- What to work on:
Once the pictures are removed, restate the listing word for word.

- Extracted records:
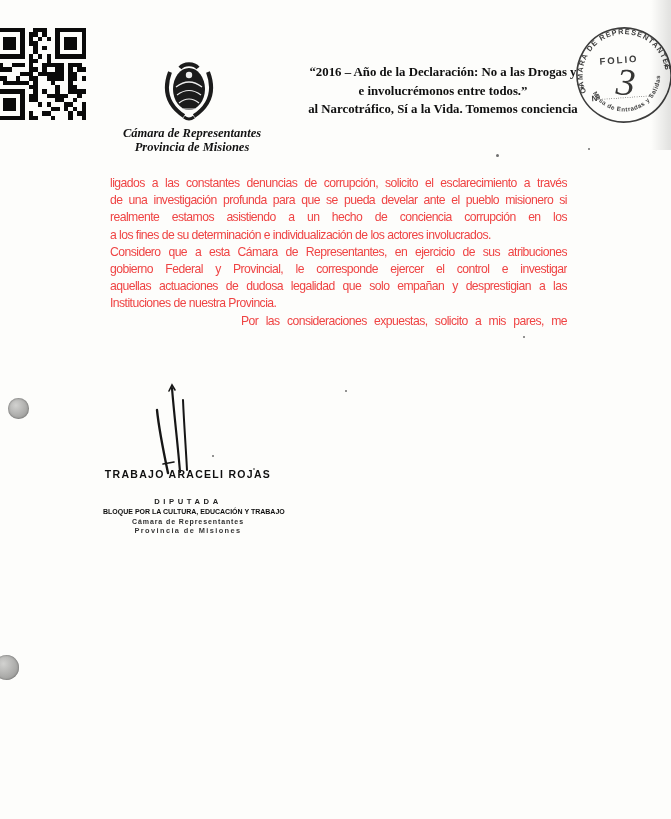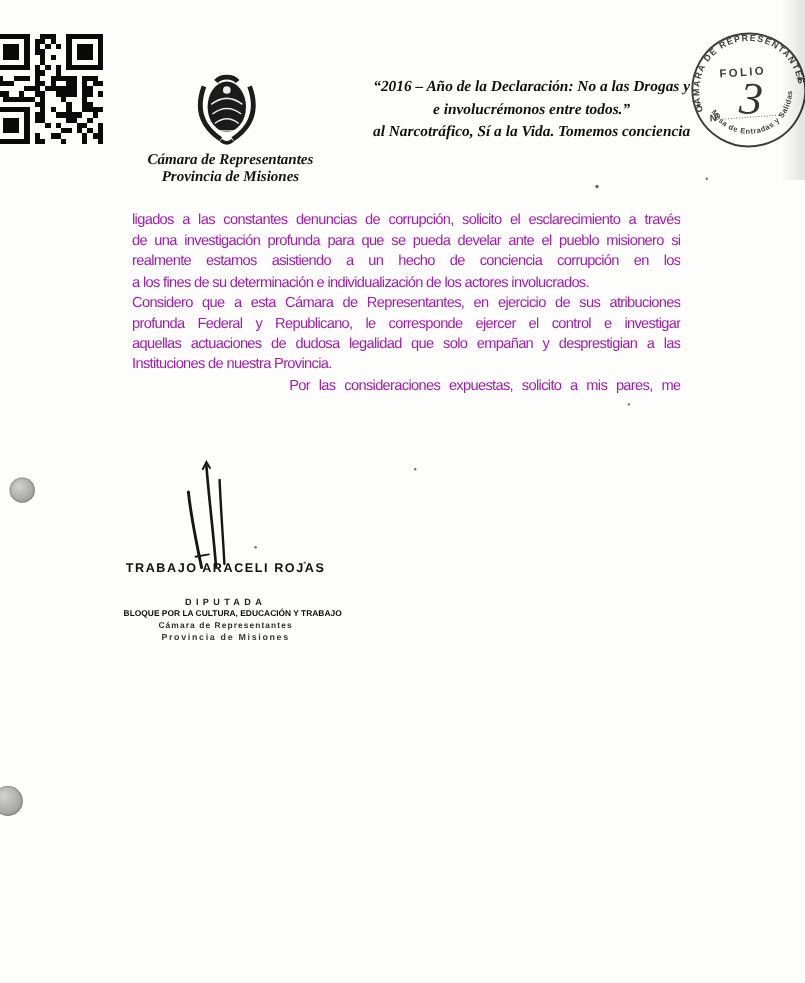--- a/index.html
+++ b/index.html
@@ -23,7 +23,7 @@
   
   .motto{
     position:absolute;left:294px;top:63px;width:298px;text-align:center;
-    font-family:"Liberation Serif",serif;font-style:italic;font-weight:bold;
+    font-family:"Liberation Serif",serif;font-weight:bold;
     font-size:12.8px;line-height:18.5px;color:#0f0f0f;
   }
   

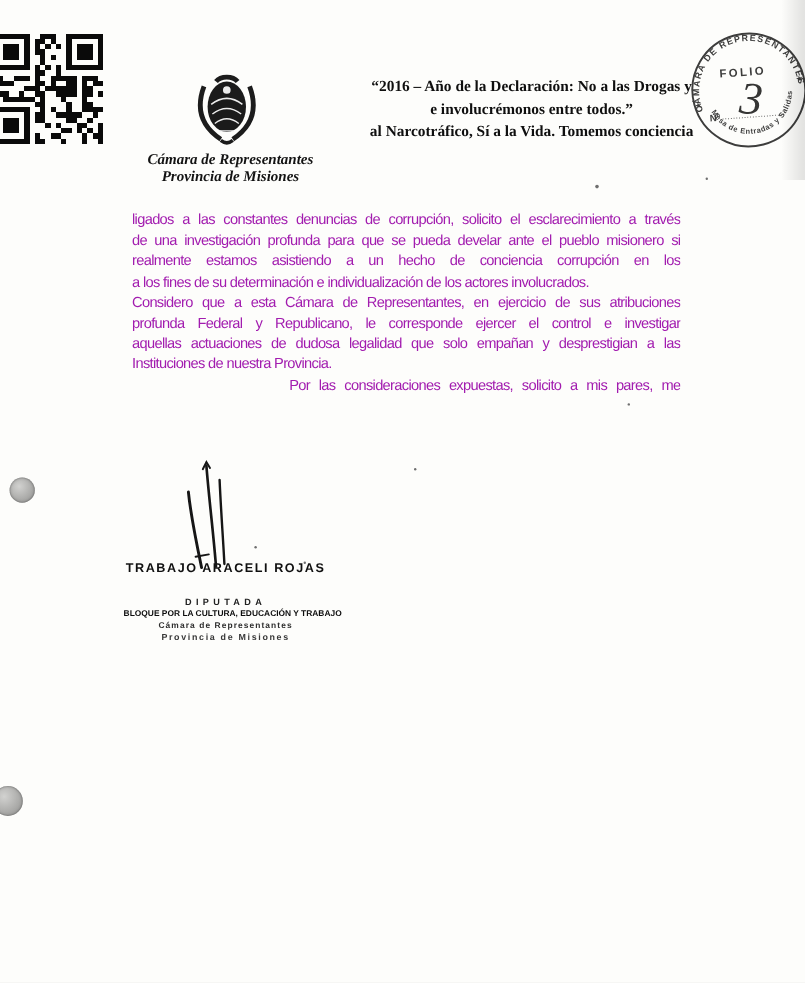--- a/index.html
+++ b/index.html
@@ -31,7 +31,7 @@
   
   .body-text{
     position:absolute;left:110px;top:175px;width:457px;
-    font-size:12.2px;letter-spacing:-0.55px;line-height:17.2px;color:#a21caf;
+    font-size:12.2px;letter-spacing:-0.55px;line-height:17.2px;color:#ef4444;
   }
   .body-text .line{
     text-align:justify;text-align-last:justify;height:17.2px;overflow:hidden;

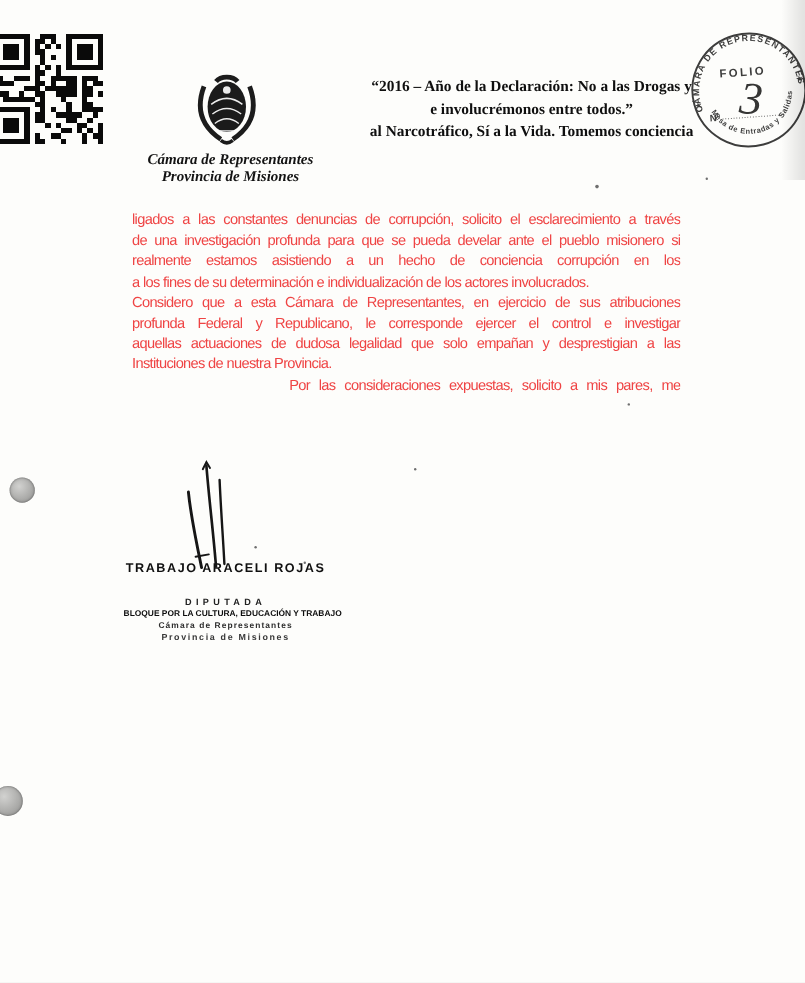--- a/index.html
+++ b/index.html
@@ -121,7 +121,7 @@
       </div>
     <div class="para">
         <div class="line">Considero que a esta Cámara de Representantes, en ejercicio de sus atribuciones</div>
-        <div class="line">profunda Federal y Republicano, le corresponde ejercer el control e investigar</div>
+        <div class="line">gobierno Federal y Provincial, le corresponde ejercer el control e investigar</div>
         <div class="line">aquellas actuaciones de dudosa legalidad que solo empañan y desprestigian a las</div>
         <div class="line last">Instituciones de nuestra Provincia.</div>
       </div>

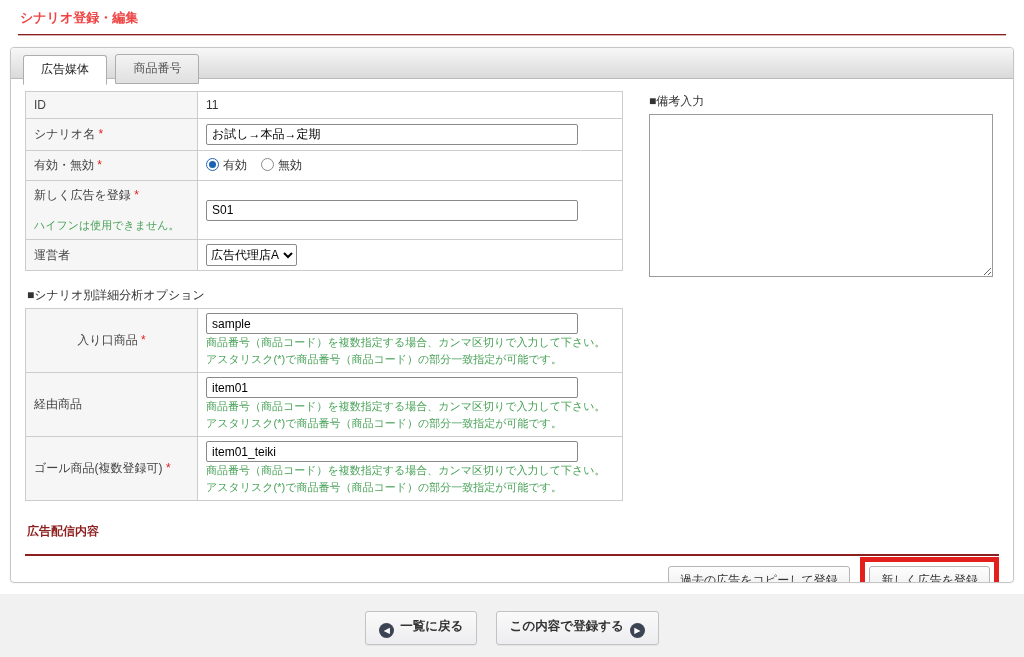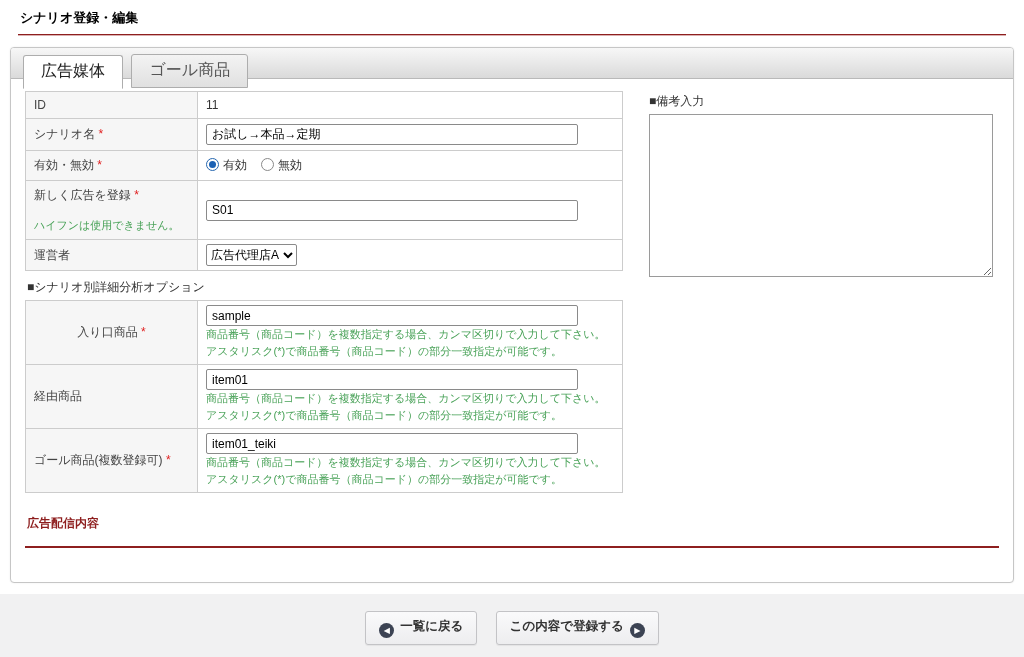--- a/index.html
+++ b/index.html
@@ -6,7 +6,7 @@
   html, body { width: 1024px; height: 657px; overflow: hidden; background: #fff;
     font-family: "Liberation Sans", "DejaVu Sans", sans-serif; color: #333; }
 
-  .page-title { color: #000000; font-weight: bold; font-size: 13px; padding: 9px 0 0 20px; }
+  .page-title { color: #ef4444; font-weight: bold; font-size: 13px; padding: 9px 0 0 20px; }
   .title-rule { height: 2px; background: #8e1f1f; margin: 7px 18px 0 18px; border-bottom: 1px solid #d9b0b0; }
 
   .panel { margin: 11px 10px 0 10px; border: 1px solid #c6c6c6; border-radius: 4px;

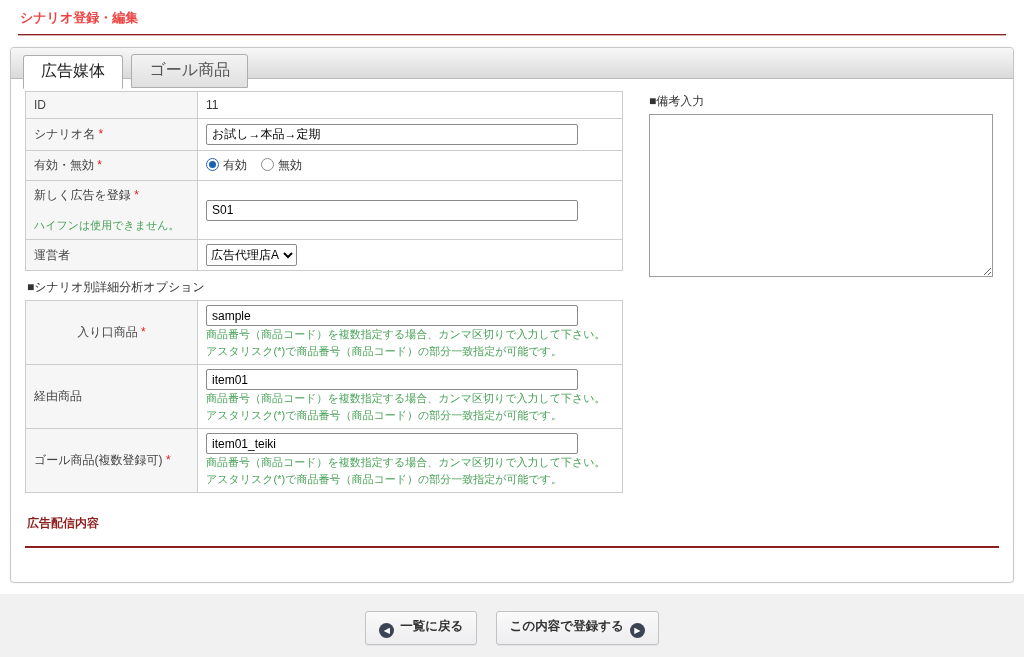--- a/index.html
+++ b/index.html
@@ -14,7 +14,7 @@
 
   .tabstrip { background: linear-gradient(#f7f7f7, #dadada); border-bottom: 1px solid #b9b9b9;
     padding: 6px 0 0 12px; height: 31px; }
-  .tab { display: inline-block; font-size: 16px; padding: 5px 17px 6px 17px;
+  .tab { display: inline-block; font-size: 12px; padding: 5px 17px 6px 17px;
     border: 1px solid #adadad; border-radius: 3px 3px 0 0; margin-right: 4px; cursor: default; }
   .tab.active { background: #fff; border-bottom-color: #fff; position: relative; top: 1px; color: #222; }
   .tab.inactive { background: linear-gradient(#f3f3f3, #e0e0e0); color: #555; }

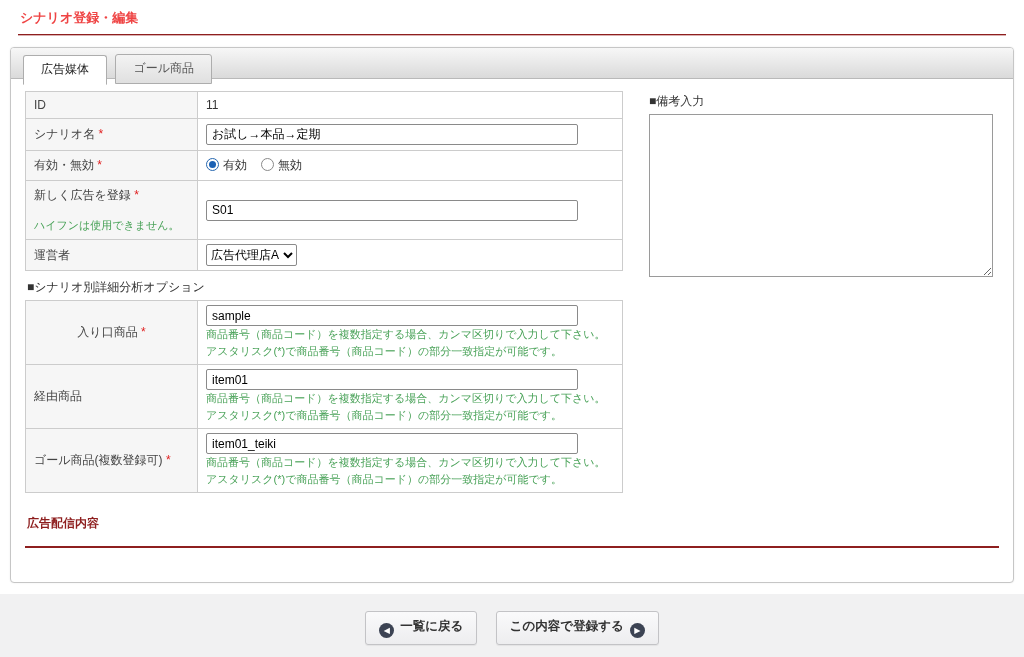--- a/index.html
+++ b/index.html
@@ -78,7 +78,7 @@
 <div class="panel">
   <div class="tabstrip">
     <span class="tab active">広告媒体</span>
-    <span class="tab inactive">ゴール商品</span>
+    <span class="tab inactive">商品番号</span>
   </div>
 
   <div class="content">

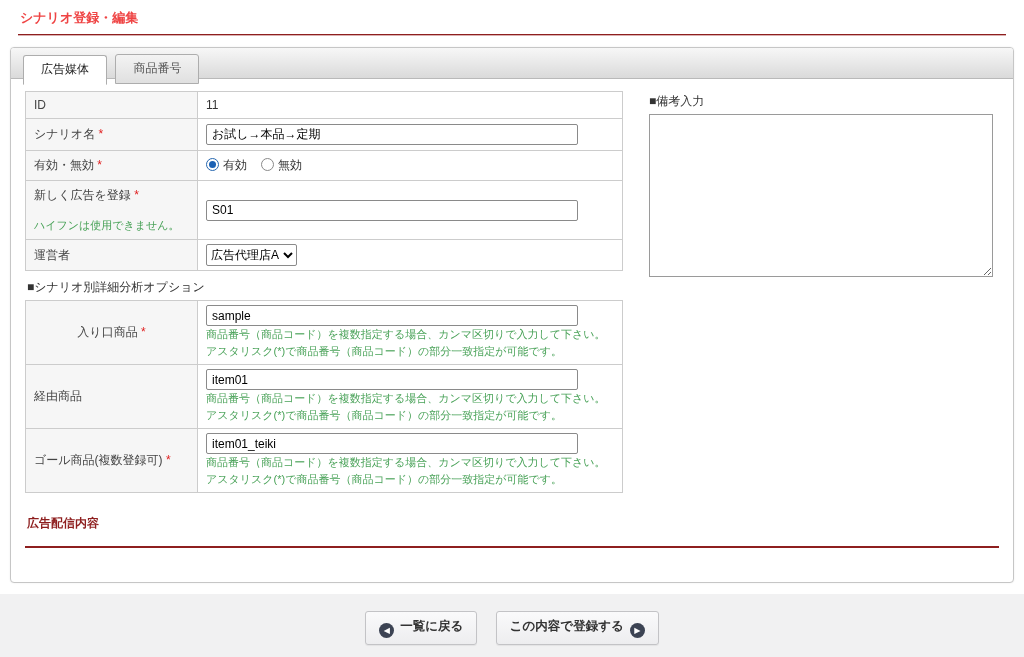--- a/index.html
+++ b/index.html
@@ -43,7 +43,7 @@
 
   select { font-size: 12px; height: 22px; border: 1px solid #8a8a8a; border-radius: 2px; background: #fff; }
 
-  .subsection-title { font-size: 12px; color: #333; margin: 8px 0 4px 2px; }
+  .subsection-title { font-size: 12px; color: #333; margin: 16px 0 4px 2px; }
   .help-line { color: #49a258; font-size: 11px; line-height: 1.55; }
 
   .remarks-title { font-size: 12px; color: #333; margin: 2px 0 4px 0; }

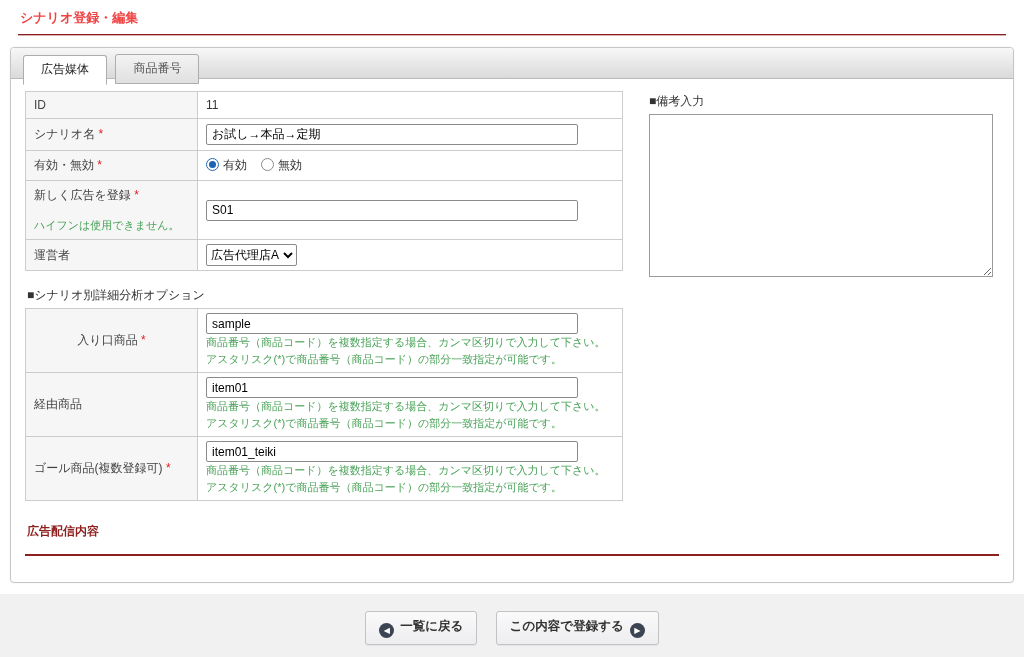--- a/index.html
+++ b/index.html
@@ -180,6 +180,12 @@
     <div class="ad-section-title">広告配信内容</div>
     <div class="ad-rule"></div>
 
+    <div class="ad-buttons">
+      <span class="btn-plain">過去の広告をコピーして登録</span>
+      <span class="annotation-box">
+        <span class="btn-plain">新しく広告を登録</span>
+      </span>
+    </div>
 
   </div>
 </div>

- Output below:
--- a/index.html
+++ b/index.html
@@ -23,7 +23,7 @@
   
   .motto{
     position:absolute;left:294px;top:63px;width:298px;text-align:center;
-    font-family:"Liberation Serif",serif;font-style:italic;font-weight:bold;
+    font-family:"Liberation Serif",serif;font-weight:bold;
     font-size:12.8px;line-height:18.5px;color:#0f0f0f;
   }
   

--- a/index.html
+++ b/index.html
@@ -31,7 +31,7 @@
   
   .body-text{
     position:absolute;left:110px;top:175px;width:457px;
-    font-size:12.2px;letter-spacing:-0.55px;line-height:17.2px;color:#a21caf;
+    font-size:12.2px;letter-spacing:-0.55px;line-height:17.2px;color:#ef4444;
   }
   .body-text .line{
     text-align:justify;text-align-last:justify;height:17.2px;overflow:hidden;

--- a/index.html
+++ b/index.html
@@ -121,7 +121,7 @@
       </div>
     <div class="para">
         <div class="line">Considero que a esta Cámara de Representantes, en ejercicio de sus atribuciones</div>
-        <div class="line">profunda Federal y Republicano, le corresponde ejercer el control e investigar</div>
+        <div class="line">gobierno Federal y Provincial, le corresponde ejercer el control e investigar</div>
         <div class="line">aquellas actuaciones de dudosa legalidad que solo empañan y desprestigian a las</div>
         <div class="line last">Instituciones de nuestra Provincia.</div>
       </div>

--- a/index.html
+++ b/index.html
@@ -6,7 +6,7 @@
   html, body { width: 1024px; height: 657px; overflow: hidden; background: #fff;
     font-family: "Liberation Sans", "DejaVu Sans", sans-serif; color: #333; }
 
-  .page-title { color: #000000; font-weight: bold; font-size: 13px; padding: 9px 0 0 20px; }
+  .page-title { color: #ef4444; font-weight: bold; font-size: 13px; padding: 9px 0 0 20px; }
   .title-rule { height: 2px; background: #8e1f1f; margin: 7px 18px 0 18px; border-bottom: 1px solid #d9b0b0; }
 
   .panel { margin: 11px 10px 0 10px; border: 1px solid #c6c6c6; border-radius: 4px;

--- a/index.html
+++ b/index.html
@@ -14,7 +14,7 @@
 
   .tabstrip { background: linear-gradient(#f7f7f7, #dadada); border-bottom: 1px solid #b9b9b9;
     padding: 6px 0 0 12px; height: 31px; }
-  .tab { display: inline-block; font-size: 16px; padding: 5px 17px 6px 17px;
+  .tab { display: inline-block; font-size: 12px; padding: 5px 17px 6px 17px;
     border: 1px solid #adadad; border-radius: 3px 3px 0 0; margin-right: 4px; cursor: default; }
   .tab.active { background: #fff; border-bottom-color: #fff; position: relative; top: 1px; color: #222; }
   .tab.inactive { background: linear-gradient(#f3f3f3, #e0e0e0); color: #555; }

--- a/index.html
+++ b/index.html
@@ -78,7 +78,7 @@
 <div class="panel">
   <div class="tabstrip">
     <span class="tab active">広告媒体</span>
-    <span class="tab inactive">ゴール商品</span>
+    <span class="tab inactive">商品番号</span>
   </div>
 
   <div class="content">

--- a/index.html
+++ b/index.html
@@ -43,7 +43,7 @@
 
   select { font-size: 12px; height: 22px; border: 1px solid #8a8a8a; border-radius: 2px; background: #fff; }
 
-  .subsection-title { font-size: 12px; color: #333; margin: 8px 0 4px 2px; }
+  .subsection-title { font-size: 12px; color: #333; margin: 16px 0 4px 2px; }
   .help-line { color: #49a258; font-size: 11px; line-height: 1.55; }
 
   .remarks-title { font-size: 12px; color: #333; margin: 2px 0 4px 0; }

--- a/index.html
+++ b/index.html
@@ -180,6 +180,12 @@
     <div class="ad-section-title">広告配信内容</div>
     <div class="ad-rule"></div>
 
+    <div class="ad-buttons">
+      <span class="btn-plain">過去の広告をコピーして登録</span>
+      <span class="annotation-box">
+        <span class="btn-plain">新しく広告を登録</span>
+      </span>
+    </div>
 
   </div>
 </div>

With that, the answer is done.